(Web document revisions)
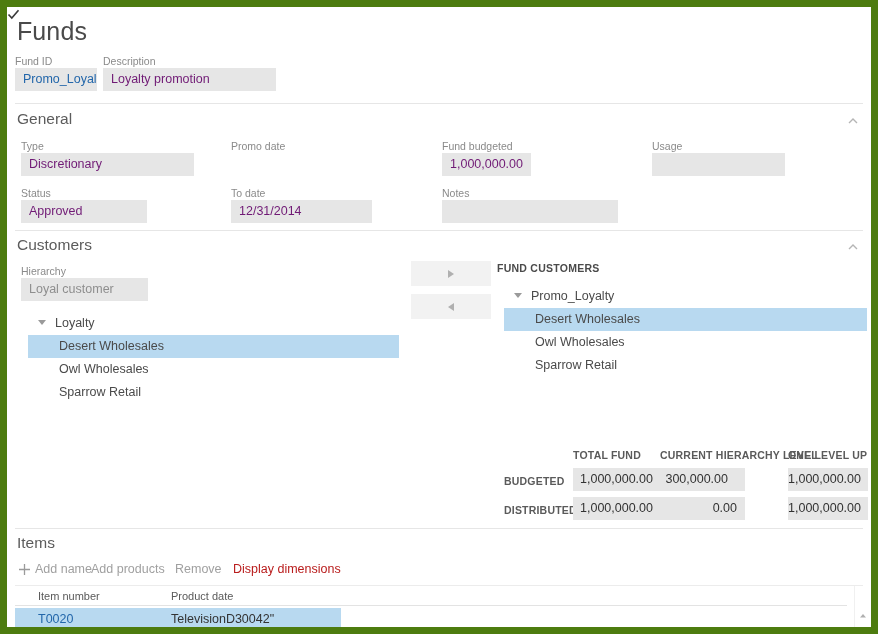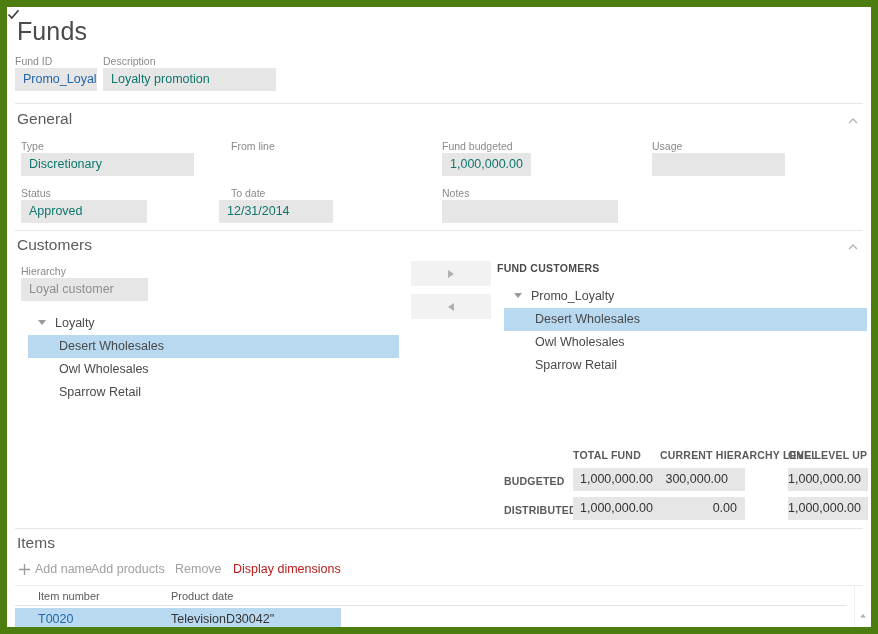--- a/index.html
+++ b/index.html
@@ -42,7 +42,7 @@
     height: 23px;
     line-height: 23px;
     font-size: 12.5px;
-    color: #0f766e;
+    color: #701a75;
     padding: 0 8px;
     white-space: nowrap;
     overflow: hidden;

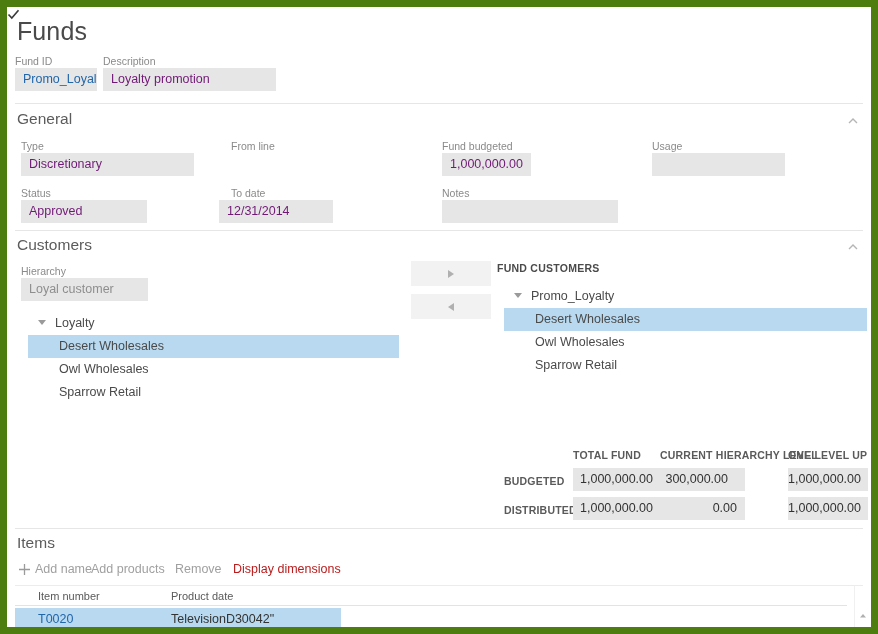--- a/index.html
+++ b/index.html
@@ -301,7 +301,7 @@
   <div class="fld-label" id="type-label">Type</div>
   <div class="fld-box" id="type-box">Discretionary</div>
 
-  <div class="fld-label" id="fromd-label">From line</div>
+  <div class="fld-label" id="fromd-label">Promo date</div>
 
   <div class="fld-label" id="fundb-label">Fund budgeted</div>
   <div class="fld-box num" id="fundb-box">1,000,000.00</div>

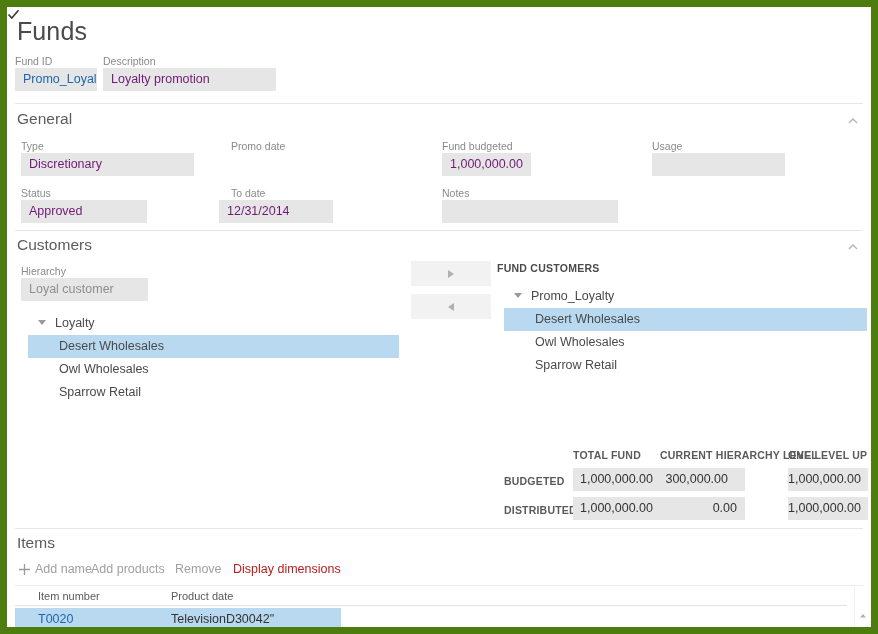--- a/index.html
+++ b/index.html
@@ -96,7 +96,7 @@
   #status-label { position: absolute; left: 14px;  top: 180px; }
   #status-box   { position: absolute; left: 14px;  top: 193px; width: 126px; }
   #tod-label    { position: absolute; left: 224px; top: 180px; }
-  #tod-box      { position: absolute; left: 212px; top: 193px; width: 114px; }
+  #tod-box      { position: absolute; left: 224px; top: 193px; width: 141px; }
   #notes-label  { position: absolute; left: 435px; top: 180px; }
   #notes-box    { position: absolute; left: 435px; top: 193px; width: 176px; }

### Problem to solve
Return every line of the entries above that the string "class" appears in.

### The answer
   <div class="fld-label" id="type-label">Type</div>
   <div class="fld-box" id="type-box">Discretionary</div>
-  <div class="fld-label" id="fromd-label">From line</div>
+  <div class="fld-label" id="fromd-label">Promo date</div>
   <div class="fld-label" id="fundb-label">Fund budgeted</div>
   <div class="fld-box num" id="fundb-box">1,000,000.00</div>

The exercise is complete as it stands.